The rings are more visible in temperate zones, where the seasons differ more markedly. The inner portion of a growth ring is formed early in the growing season, when growth is comparatively rapid (hence the wood is less dense) and is known as "early wood" (or "spring wood", or "late-spring wood"); the outer portion is the "late wood" (and has sometimes been termed "summer wood", often being produced in the summer, though sometimes in the autumn) and is denser.
Many trees in temperate zones make one growth ring each year, with the newest adjacent to the bark. Hence, for these, for the entire period of a tree's life, a year-by-year record or ring pattern is formed that reflects the age of the tree and the climatic conditions in which the tree grew. Adequate moisture and a long growing season result in a wide ring, while a drought year may result in a very narrow one.
Direct reading of tree ring chronologies is a learned science, for several reasons. First, contrary to the single ring per year paradigm, alternating poor and favorable conditions, such as mid-summer droughts, can result in several rings forming in a given year. In addition, particular tree species may present "missing rings", and this influences the selection of trees for study of long time spans. For instance, missing rings are rare in oak and elm trees.
Critical to the science, trees from the same region tend to develop the same patterns of ring widths for a given period of historical study. These patterns can be compared and matched ring for ring with trees growing at the same time, in the same geographical zone (and therefore under similar climatic conditions). When these tree-ring patterns are carried back, from tree to tree in the same locale, in overlapping fashion, chronologies can be built up—both for entire geographical regions and sub-regions. Moreover, wood from ancient structures with known chronologies can be matched to the tree ring data (a technique called cross-dating), and the age of the wood can thereby be determined precisely. Cross-dating was originally done by visual inspection; computers have been harnessed to do the task, applying statistical techniques to assess the matching.

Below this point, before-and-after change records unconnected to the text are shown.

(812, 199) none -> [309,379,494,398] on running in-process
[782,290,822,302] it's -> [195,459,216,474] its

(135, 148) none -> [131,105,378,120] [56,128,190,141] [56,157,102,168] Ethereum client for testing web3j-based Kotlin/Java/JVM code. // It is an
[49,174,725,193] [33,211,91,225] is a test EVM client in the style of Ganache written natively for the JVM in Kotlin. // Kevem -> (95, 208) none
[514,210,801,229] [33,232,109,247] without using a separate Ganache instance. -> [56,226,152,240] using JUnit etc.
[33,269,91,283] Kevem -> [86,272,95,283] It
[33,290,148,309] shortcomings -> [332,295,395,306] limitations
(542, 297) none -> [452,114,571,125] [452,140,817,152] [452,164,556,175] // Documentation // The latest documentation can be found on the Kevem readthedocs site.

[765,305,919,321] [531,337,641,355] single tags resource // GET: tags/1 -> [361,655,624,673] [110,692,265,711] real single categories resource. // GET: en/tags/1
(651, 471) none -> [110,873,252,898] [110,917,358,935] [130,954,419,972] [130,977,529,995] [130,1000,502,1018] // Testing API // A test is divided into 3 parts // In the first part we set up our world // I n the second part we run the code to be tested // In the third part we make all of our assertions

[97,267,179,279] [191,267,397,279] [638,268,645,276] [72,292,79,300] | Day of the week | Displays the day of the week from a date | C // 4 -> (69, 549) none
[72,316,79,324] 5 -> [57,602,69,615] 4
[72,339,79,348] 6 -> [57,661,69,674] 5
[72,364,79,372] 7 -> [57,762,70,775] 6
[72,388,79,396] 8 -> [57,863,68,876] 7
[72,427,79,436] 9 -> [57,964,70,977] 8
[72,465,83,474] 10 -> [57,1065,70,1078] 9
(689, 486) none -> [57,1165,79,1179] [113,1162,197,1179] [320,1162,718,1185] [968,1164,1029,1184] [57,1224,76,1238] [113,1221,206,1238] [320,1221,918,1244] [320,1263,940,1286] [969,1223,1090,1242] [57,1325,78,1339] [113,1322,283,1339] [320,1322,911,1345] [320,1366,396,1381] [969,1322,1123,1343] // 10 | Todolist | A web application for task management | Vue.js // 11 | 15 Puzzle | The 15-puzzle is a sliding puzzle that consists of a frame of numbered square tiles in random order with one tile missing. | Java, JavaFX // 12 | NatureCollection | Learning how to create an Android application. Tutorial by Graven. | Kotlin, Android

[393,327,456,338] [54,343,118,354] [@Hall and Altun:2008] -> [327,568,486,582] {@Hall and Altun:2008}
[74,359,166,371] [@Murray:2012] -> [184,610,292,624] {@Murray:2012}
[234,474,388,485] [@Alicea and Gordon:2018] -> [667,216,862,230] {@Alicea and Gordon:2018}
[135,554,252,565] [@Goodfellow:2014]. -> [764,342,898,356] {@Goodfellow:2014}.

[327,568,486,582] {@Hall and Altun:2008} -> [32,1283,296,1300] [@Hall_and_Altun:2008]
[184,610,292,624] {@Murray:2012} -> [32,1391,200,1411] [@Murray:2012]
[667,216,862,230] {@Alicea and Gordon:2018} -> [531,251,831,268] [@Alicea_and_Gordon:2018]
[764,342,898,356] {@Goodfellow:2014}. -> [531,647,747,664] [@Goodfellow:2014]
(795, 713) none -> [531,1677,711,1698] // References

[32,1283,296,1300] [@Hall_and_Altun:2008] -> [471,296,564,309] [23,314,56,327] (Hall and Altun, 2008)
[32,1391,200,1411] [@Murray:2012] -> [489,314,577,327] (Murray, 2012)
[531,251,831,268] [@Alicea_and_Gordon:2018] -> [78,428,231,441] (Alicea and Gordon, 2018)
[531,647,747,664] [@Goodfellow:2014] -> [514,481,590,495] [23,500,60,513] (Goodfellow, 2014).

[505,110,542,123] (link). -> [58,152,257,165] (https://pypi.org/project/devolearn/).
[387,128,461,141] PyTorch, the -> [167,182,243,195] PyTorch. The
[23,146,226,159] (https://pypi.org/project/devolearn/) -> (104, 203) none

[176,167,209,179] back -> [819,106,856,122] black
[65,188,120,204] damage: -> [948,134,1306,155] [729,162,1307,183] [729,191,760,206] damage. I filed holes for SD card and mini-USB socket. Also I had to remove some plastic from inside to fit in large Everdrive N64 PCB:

To eliminate individual variations in tree-ring growth, dendrochronologists take the smoothed average of the tree-ring widths of multiple tree samples to build up a ring history, a process termed replication. A tree-ring history whose beginning and end dates are not known is called a floating chronology. It can be anchored by cross-matching a section against another chronology (tree-ring history) whose dates are known. Fully anchored chronologies extending back more than 11,000 years exist for river oak trees from South Germany (from the Main and Rhine rivers) and for pine from Northern Ireland. The consistency of these two independent dendrochronological sequences has been supported through comparison of their radiocarbon and dendrochronological ages. Another fully anchored chronology which extends back 8500 years exists for the bristlecone pine in the Southwest US (White Mountains of California).
Sampling and dating
Dendrochronology makes available specimens of once-living material accurately dated to a specific year. Dates are often represented as estimated calendar years B.P., for before present, where "present" refers to 1 January 1950.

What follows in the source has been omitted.